**** Input data ****
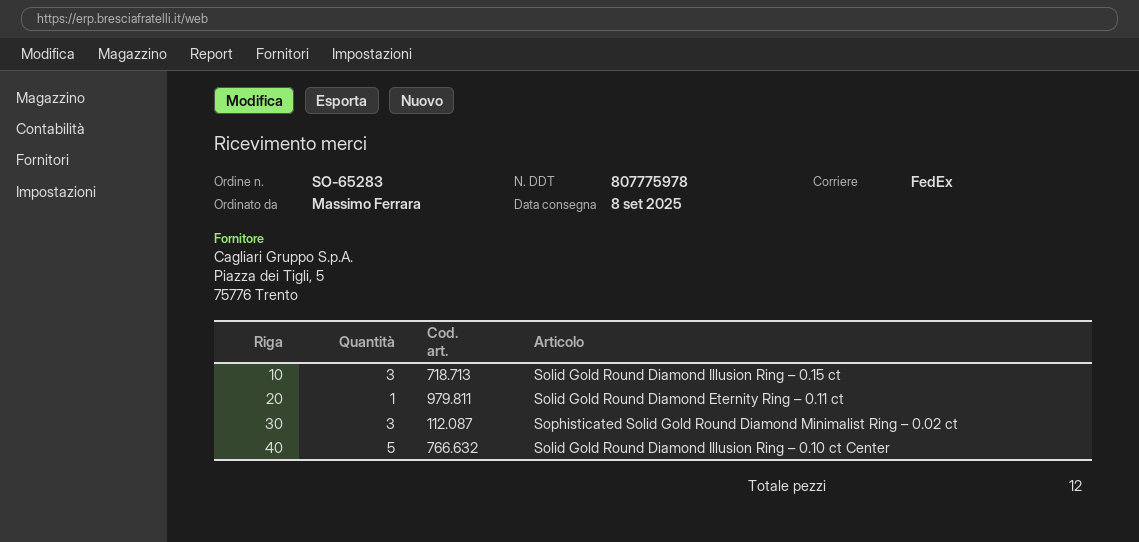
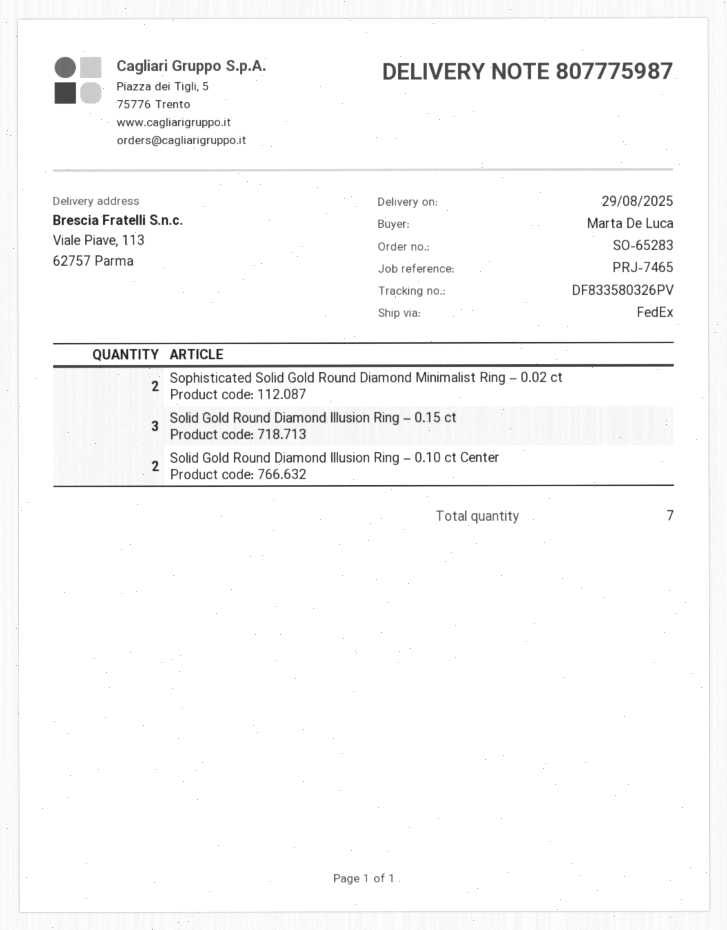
delivery note number: 807775978 -> 807775987
delivery date: 2025-09-08 -> 2025-08-29
ordered by: Massimo Ferrara -> Marta De Luca
Solid Gold Round Diamond Eternity Ring – 0.11 ct: 1 -> none
Sophisticated Solid Gold Round Diamond Minimalist Ring – 0.02 ct: 3 -> 2
Solid Gold Round Diamond Illusion Ring – 0.10 ct Center: 5 -> 2
total quantity: 12 -> 7

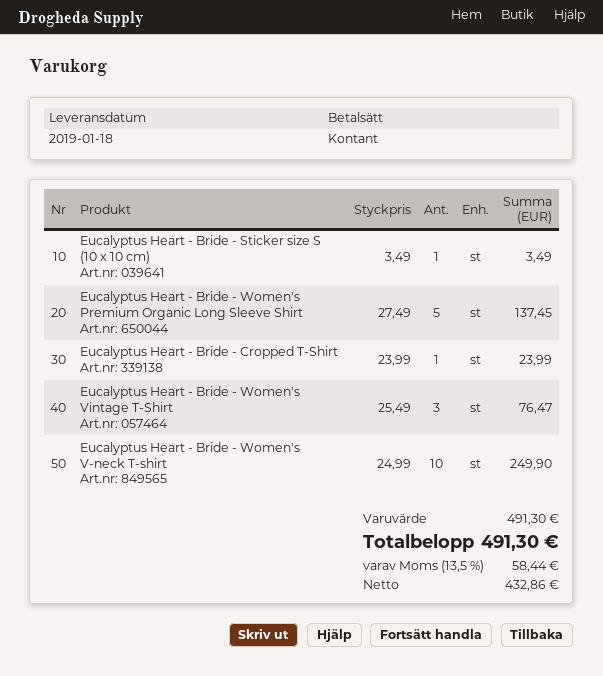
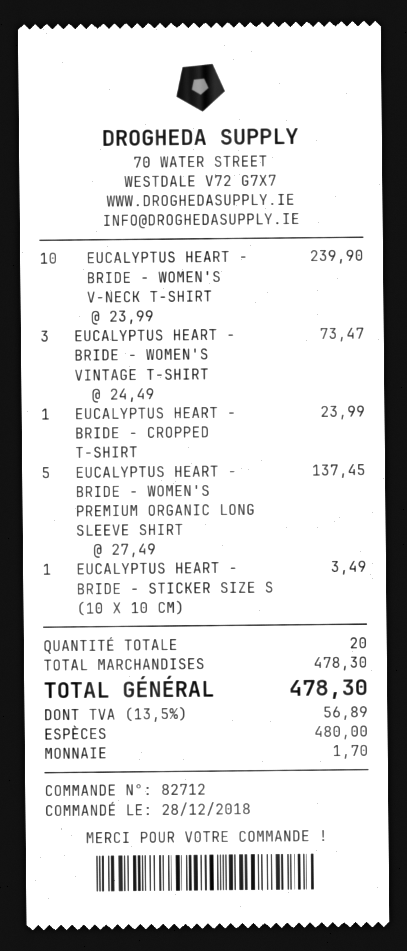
Eucalyptus Heart - Bride - Women's Vintage T-Shirt: 3 x 25.49 = 76.47 -> 3 x 24.49 = 73.47
Eucalyptus Heart - Bride - Women's V-neck T-shirt: 10 x 24.99 = 249.90 -> 10 x 23.99 = 239.90
subtotal: 491.30 -> 478.30
tax: 13.5% = 58.44 -> 13.5% = 56.89
total: 491.30 -> 478.30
****
- **What you need to do**:
In your copy of the entries above, keep the text exact and leave out the pictures.

- **The completed task**:
delivery note number: 807775978 -> 807775987
delivery date: 2025-09-08 -> 2025-08-29
ordered by: Massimo Ferrara -> Marta De Luca
Solid Gold Round Diamond Eternity Ring – 0.11 ct: 1 -> none
Sophisticated Solid Gold Round Diamond Minimalist Ring – 0.02 ct: 3 -> 2
Solid Gold Round Diamond Illusion Ring – 0.10 ct Center: 5 -> 2
total quantity: 12 -> 7

Eucalyptus Heart - Bride - Women's Vintage T-Shirt: 3 x 25.49 = 76.47 -> 3 x 24.49 = 73.47
Eucalyptus Heart - Bride - Women's V-neck T-shirt: 10 x 24.99 = 249.90 -> 10 x 23.99 = 239.90
subtotal: 491.30 -> 478.30
tax: 13.5% = 58.44 -> 13.5% = 56.89
total: 491.30 -> 478.30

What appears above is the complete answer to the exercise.